The Speck and The Log: Matthew 7:1-5

Judge not, that you be not judged. For with the judgment you pronounce you will be judged, and with the measure you use it will be measured to you. Why do you see the speck that is in your brother’s eye, but do not notice the log that is in your own eye? Or how can you say to your brother, ‘Let me take the speck out of your eye,’ when there is a log in your own eye? You hypocrite, first take the log out of your own eye, and then you will see clearly to take the speck out of your brother’s eye. Matthew 7:1-5

As I pondered these verses, so many questions came to my mind.
  • Why is it we can see the faults of others, but we can’t see our own faults?
  • Who is supposed to tell me what my logs are – my kids, my husband, my parents, You God?
  • And how is that done? Is there an appropriate way to show me my faults?
  • Is there an appropriate way to show others their faults?
  • How should I prepare myself to hear bad news about myself?
  • Why do I feel the need to judge others for their faults?
  • Where does humility come into play here?
  • What if I perceive another person is in danger? Is it alright to tell them what their speck is?
  • What if they have a “log” in their eye? Why doesn’t the Bible talk about getting a log out of other people’s lives – only specks?
  • How do I get the log out of my own eye?
  • Am I a hypocrite?
  • Have I ever really prayed for God to show me my log?
  • Do I really want to hear what He might say?
  • Why does Jesus say speck and log versus specks and logs?
As you can see, these 5 verses brought a lot more questions to my mind than there are verses.  And if I thought beyond the few minutes it took to come up with these questions, I could probably double the amount of questions that came quickly to the top of my head.
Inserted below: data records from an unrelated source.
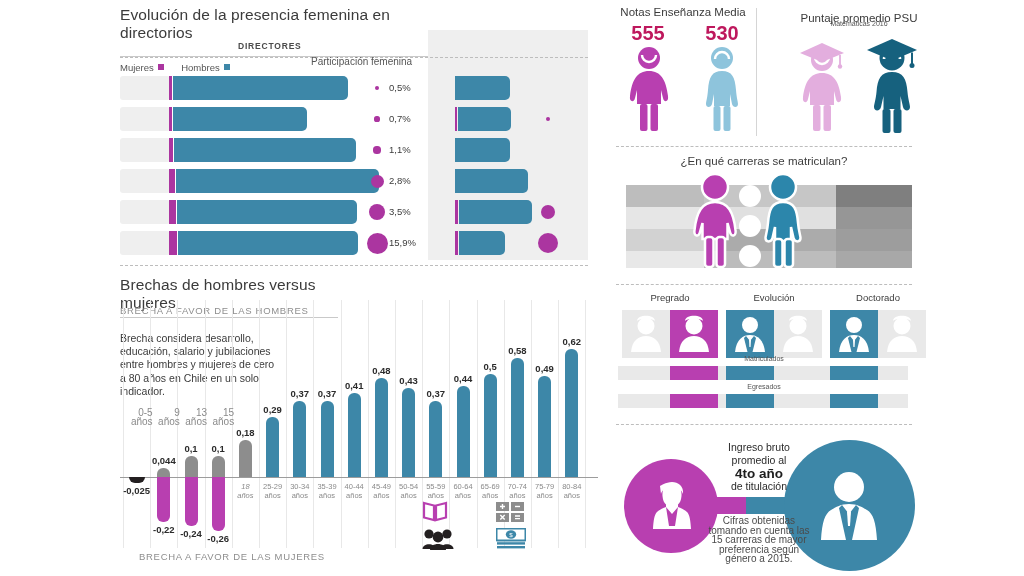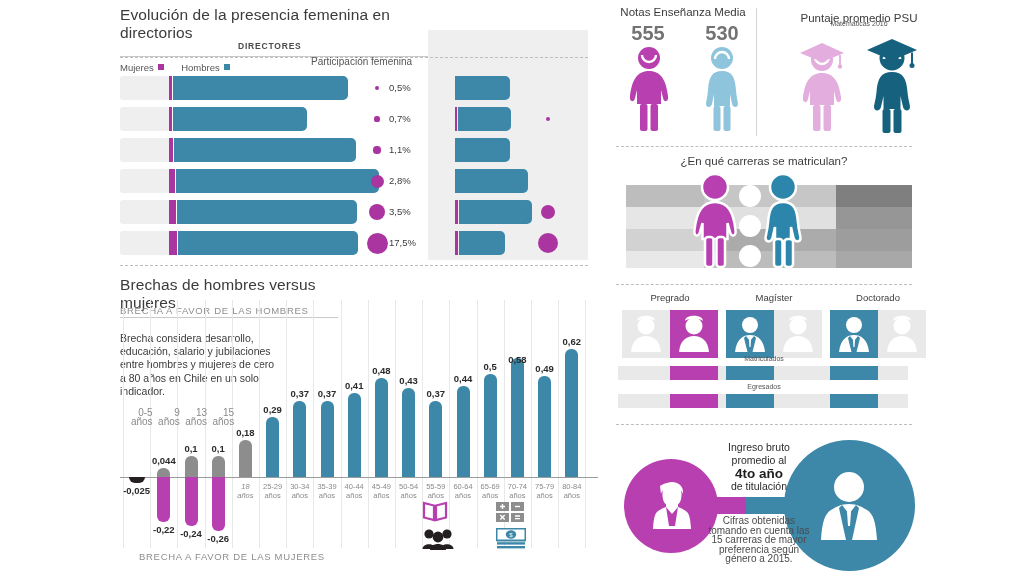--- a/index.html
+++ b/index.html
@@ -57,21 +57,21 @@
   .b2.mag  { background:#b83fb0; }
   .b2.dark { background:#231f20; border-radius: 0 0 8px 8px; }
   .v-lbl { position:absolute; font-size:9.5px; font-weight:bold; color:#2b2b2b; white-space:nowrap; }
   .x-lbl { position:absolute; font-size:7.5px; color:#8a8a8a; text-align:center; line-height:9px; }
   .x-lbl-top { position:absolute; font-size:10px; color:#8a8a8a; text-align:right; line-height:9px; }
 
   
   .right { position:absolute; left:608px; top:0; width:416px; height:576px; }
   .r-title { font-size:11.5px; color:#3b3b3b; text-align:center; }
   .r-sub   { font-size:7px; color:#555; text-align:center; }
-  .bignum  { font-size:20px; font-weight:bold; color:#737373; text-align:center; }
+  .bignum  { font-size:20px; font-weight:bold; color:#be185d; text-align:center; }
   .vdiv { position:absolute; width:1px; background:#d5d5d5; }
 
   .level-lbl { font-size:9.5px; color:#3b3b3b; text-align:center; }
   .mini-lbl { font-size:7px; color:#555; text-align:center; }
   .cell-gray { background:#e9e9e9; }
   .cell-mag  { background:#b83fb0; }
   .cell-teal { background:#3d87a8; }
 
   .circ { border-radius:50%; position:absolute; }
   .circ-mag { background:#b83fb0; }
@@ -140,21 +140,21 @@
         <div class="abs bar-teal" style="left: 177px; top: 200px; width: 180px; height: 24px;"></div>
         <div class="abs dot-mag" style="left: 369px; top: 204px; width: 16px; height: 16px;"></div>
         <div class="abs pct-lbl" style="left: 389px; top: 206px;">3,5%</div>
         <div class="abs bar-mag" style="left: 455px; top: 200px; width: 3px; height: 24px;"></div>
         <div class="abs bar-teal" style="left: 459px; top: 200px; width: 73px; height: 24px;"></div>
         <div class="abs dot-mag" style="left: 541px; top: 205px; width: 14px; height: 14px;"></div>
         <div class="abs c1-track" style="left: 120px; top: 231px; width: 50px; height: 24px;"></div>
         <div class="abs bar-mag" style="left: 169px; top: 231px; width: 8px; height: 24px;"></div>
         <div class="abs bar-teal" style="left: 178px; top: 231px; width: 180px; height: 24px;"></div>
         <div class="abs dot-mag" style="left: 366.5px; top: 232.5px; width: 21px; height: 21px;"></div>
-        <div class="abs pct-lbl" style="left: 389px; top: 237px;">17,5%</div>
+        <div class="abs pct-lbl" style="left: 389px; top: 237px;">15,9%</div>
         <div class="abs bar-mag" style="left: 455px; top: 231px; width: 3px; height: 24px;"></div>
         <div class="abs bar-teal" style="left: 459px; top: 231px; width: 46px; height: 24px;"></div>
         <div class="abs dot-mag" style="left: 538px; top: 233px; width: 20px; height: 20px;"></div>
       </div>
 
     <div class="abs sec-title title-rule" style="left:120px; top:276px; width:218px; padding-bottom:5px;">Brechas de hombres versus mujeres</div>
 
     <div class="abs kicker" style="left:120px; top:305px;">BRECHA A FAVOR DE LAS HOMBRES</div>
     <div class="abs kicker" style="left:120px; top:551px;padding-left:19px;">BRECHA A FAVOR DE LAS MUJERES</div>
 
@@ -222,21 +222,21 @@
         <div class="b2 pos teal" style="left: 309.3px; top: 100.78px; width: 13px; height: 76.22px;"></div>
         <div class="v-lbl" style="left: 315.8px; top: 87.78px; transform: translateX(-50%);">0,37</div>
         <div class="x-lbl" style="left: 299.8px; top: 182px; width: 32px;">55-59<br>años</div>
         <div class="b2 pos teal" style="left: 336.5px; top: 86.36px; width: 13px; height: 90.64px;"></div>
         <div class="v-lbl" style="left: 343px; top: 73.36px; transform: translateX(-50%);">0,44</div>
         <div class="x-lbl" style="left: 327px; top: 182px; width: 32px;">60-64<br>años</div>
         <div class="b2 pos teal" style="left: 363.7px; top: 74px; width: 13px; height: 103px;"></div>
         <div class="v-lbl" style="left: 370.2px; top: 61px; transform: translateX(-50%);">0,5</div>
         <div class="x-lbl" style="left: 354.2px; top: 182px; width: 32px;">65-69<br>años</div>
         <div class="b2 pos teal" style="left: 390.9px; top: 57.52px; width: 13px; height: 119.48px;"></div>
-        <div class="v-lbl" style="left: 397.4px; top: 44.52px; transform: translateX(-50%); margin-top: 9px;">0,58</div>
+        <div class="v-lbl" style="left: 397.4px; top: 44.52px; transform: translateX(-50%);">0,58</div>
         <div class="x-lbl" style="left: 381.4px; top: 182px; width: 32px;">70-74<br>años</div>
         <div class="b2 pos teal" style="left: 418.1px; top: 76.06px; width: 13px; height: 100.94px;"></div>
         <div class="v-lbl" style="left: 424.6px; top: 63.06px; transform: translateX(-50%);">0,49</div>
         <div class="x-lbl" style="left: 408.6px; top: 182px; width: 32px;">75-79<br>años</div>
         <div class="b2 pos teal" style="left: 445.3px; top: 49.28px; width: 13px; height: 127.72px;"></div>
         <div class="v-lbl" style="left: 451.8px; top: 36.28px; transform: translateX(-50%);">0,62</div>
         <div class="x-lbl" style="left: 435.8px; top: 182px; width: 32px;">80-84<br>años</div>
       </div>
 
     <div class="abs" style="left:422px; top:500px; width:120px; height:56px;">
@@ -391,21 +391,21 @@
             <path d="M15 11 C15 4 33 4 33 11 C31 8 17 8 15 11 Z" fill="#ffffff"></path>
           </svg>
         </div>
         <div class="abs cell-mag" style="left: 62px; top: 18px; width: 48px; height: 48px;">
           <svg width="48" height="48" viewBox="0 0 48 48">
             <circle cx="24" cy="16" r="8.5" fill="#ffffff"></circle>
             <path d="M24 26 C16 26 10 31 9 42 L39 42 C38 31 32 26 24 26 Z" fill="#ffffff"></path>
             <path d="M15 11 C15 4 33 4 33 11 C31 8 17 8 15 11 Z" fill="#ffffff"></path>
           </svg>
         </div>
-        <div class="abs level-lbl" style="left: 118px; top: 0px; width: 96px;">Magíster</div>
+        <div class="abs level-lbl" style="left: 118px; top: 0px; width: 96px;">Evolución</div>
         <div class="abs cell-teal" style="left: 118px; top: 18px; width: 48px; height: 48px;">
           <svg width="48" height="48" viewBox="0 0 48 48">
             <circle cx="24" cy="15" r="8" fill="#ffffff"></circle>
             <path d="M24 25 C17 25 10.5 29 9 42 L39 42 C37.5 29 31 25 24 25 Z" fill="#ffffff"></path>
             <path d="M20 26 L24 31 L28 26 L30 28 L26.5 42 L21.5 42 L18 28 Z" fill="#3d87a8"></path>
             <path d="M23 30 L24 28.5 L25 30 L24.6 37 L23.4 37 Z" fill="#ffffff"></path>
           </svg>
         </div>
         <div class="abs cell-gray" style="left: 166px; top: 18px; width: 48px; height: 48px;">
           <svg width="48" height="48" viewBox="0 0 48 48">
Pondering these verses, there are three subjects to consider: Judging others, our brother’s speck, and our own log. It is not addressing our speck or our brother’s log. While I am not a theologian, I suspect that speck and log are used in the singular vernacular because the Lord may want us to only concentrate on one speck or one log at a time. But, a theologian scholar would be best able to answer that question as my cursory research into Bible commentaries and ‘Google’ gave no answers. As for this article, the word speck and log will be used uniformly throughout. In addition, Strong’s Concordance defines a brother as a member of the same religious community, especially a fellow-Christian.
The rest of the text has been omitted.